Serverless offerings such as AWS Lambda and DynamoDB do not require any infrastructure set-up, capacity planning, server management and network optimization as this is managed by AWS.

How Monitoring Serverless is Different

In the Cloud we monitor the performance of servers in terms of memory, capacity; network latency, etc. But in serverless these metrics are irrelevant as that layer is abstracted and things like scalability and load balancing is not an issue. Therefore monitoring serverless requires a different set of metrics. This includes

Errors: invocation errors, throttled requests
Latency: execution time for a request
Traffic: number of requests that the resource is handling

When combined, these metrics provide a comprehensive picture of operations to detect and prevent errors and performance degradation. Below we take AWS Lambda as an example to discuss how serverless can be monitored.

Monitoring AWS Lambda

The most important thing to monitor is the application code which calls for high level of observability while it is in production as workflows can be spread across several services and APIs with millions of concurrent operations.
Lambda enables to upload the code as a function and takes care of the execution by making available the compute capacity and scaling requirements. An error may occur due to the following conditions:

If there is some problem in the application code itself
If the function exceeds the number of concurrent executions as Lambda has limits on the amount of memory and concurrent executions
If Lambda requires to access other resources in AWS to complete the function and permission for access not configured in IAM.

Tools for Monitoring AWS Lambda

AWS Lambda can be monitored using Amazon CloudWatch and AWS X-Ray services.

AWS CloudWatch enables to monitor Lambda with metrics such as number of invocations, min/average/max of invocation and number of throttled requests, etc. While CloudWatch records metrics at one-minute intervals, custom metrics via API allow to record these metrics at 1 sec intervals.
AWS X-Ray performs scanning for application performance on Lambda to track the progress of a request across various AWS services. X-Ray can capture the progress of a function across the loop, such as, a Lambda trigger by API gateway which may require to access data from an S3 bucket and display it visually to facilitate root cause analysis.

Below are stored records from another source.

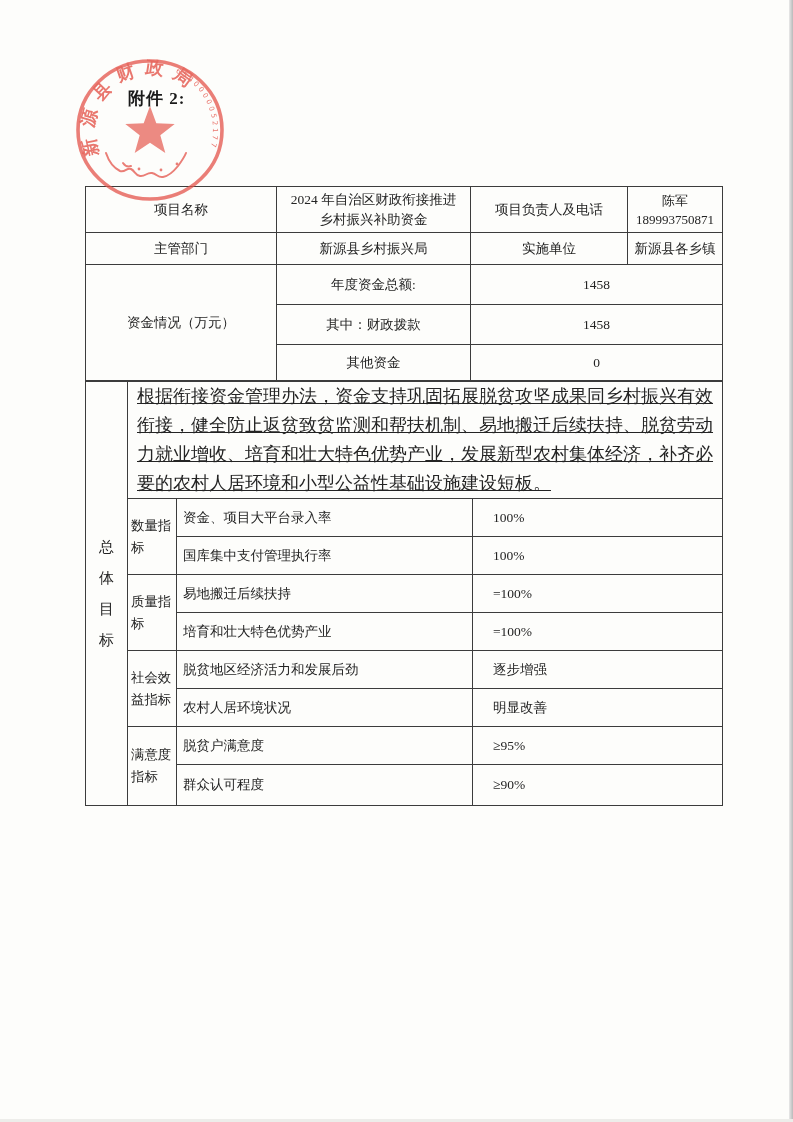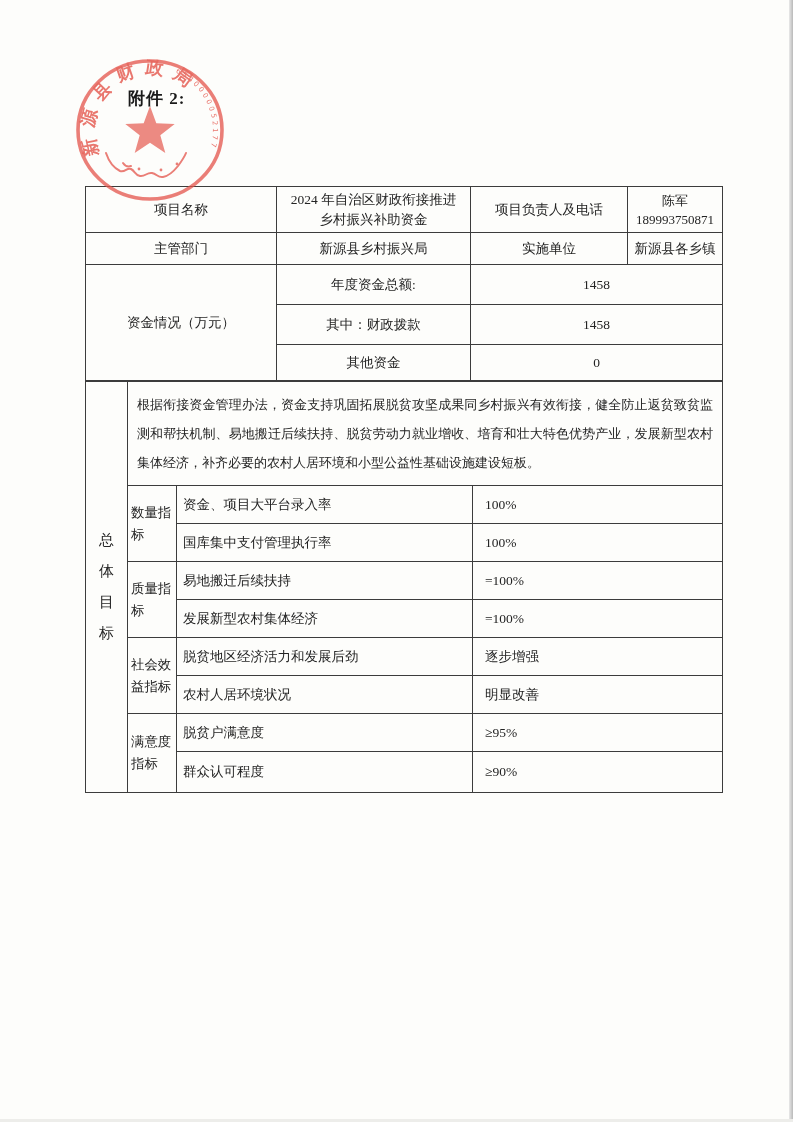--- a/index.html
+++ b/index.html
@@ -22,24 +22,24 @@
   .attachment{z-index:6;}
 
   
   table{border-collapse:collapse;table-layout:fixed;position:absolute;left:85px;}
   td{border:1px solid #3c3c3c;padding:0;vertical-align:middle;font-size:13.5px;color:#242424;overflow:hidden;}
   .t1{top:186px;width:637px;}
   .t1 td{text-align:center;line-height:20px;}
   .t2{top:381px;width:637px;}
   .lbl{font-weight:normal;}
   .phone{font-size:13px;line-height:19px;}
-  .summary-cell{text-align:justify;padding:8px 9px;line-height:29px;font-size:13px;vertical-align:top;}
+  .summary-cell{text-align:justify;padding:0 9px;line-height:29px;font-size:18px;vertical-align:top;text-decoration:underline;}
   .cat-cell{padding:2px 3px;text-align:left;line-height:22px;font-size:13.4px;}
   .name-cell{text-align:left;padding-left:6px;}
-  .val-cell{text-align:left;padding-left:12px;}
+  .val-cell{text-align:left;padding-left:20px;}
   .vertical-head{
     width:1em;margin:0 auto;word-break:break-all;line-height:31px;
     font-size:15px;text-align:center;
   }
 </style>
 </head>
 <body>
 
 <div class="page">
 
@@ -129,21 +129,21 @@
     <tr style="height:38px;">
       <td class="name-cell">国库集中支付管理执行率</td>
       <td class="val-cell">100%</td>
     </tr>
     <tr style="height:38px;">
       <td rowspan="2" class="cat-cell">质量指标</td>
       <td class="name-cell">易地搬迁后续扶持</td>
       <td class="val-cell">=100%</td>
     </tr>
     <tr style="height:38px;">
-      <td class="name-cell">发展新型农村集体经济</td>
+      <td class="name-cell">培育和壮大特色优势产业</td>
       <td class="val-cell">=100%</td>
     </tr>
     <tr style="height:38px;">
       <td rowspan="2" class="cat-cell">社会效益指标</td>
       <td class="name-cell">脱贫地区经济活力和发展后劲</td>
       <td class="val-cell">逐步增强</td>
     </tr>
     <tr style="height:38px;">
       <td class="name-cell">农村人居环境状况</td>
       <td class="val-cell">明显改善</td>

In addition third-party tools such as Datadog can be integrated with Lambda to get performance metrics on a single dashboard and perform additional functions such as custom metrics to get specific insights into operations relevant to the business workflow; verify permissions, etc.

While serverless applications have great promise there must be mechanisms that enable monitoring and observability to achieve the benefits on a consistent basis. It is crucial to remember that benefits of the new computing paradigm in serverless must be accompanied by new methods of monitoring.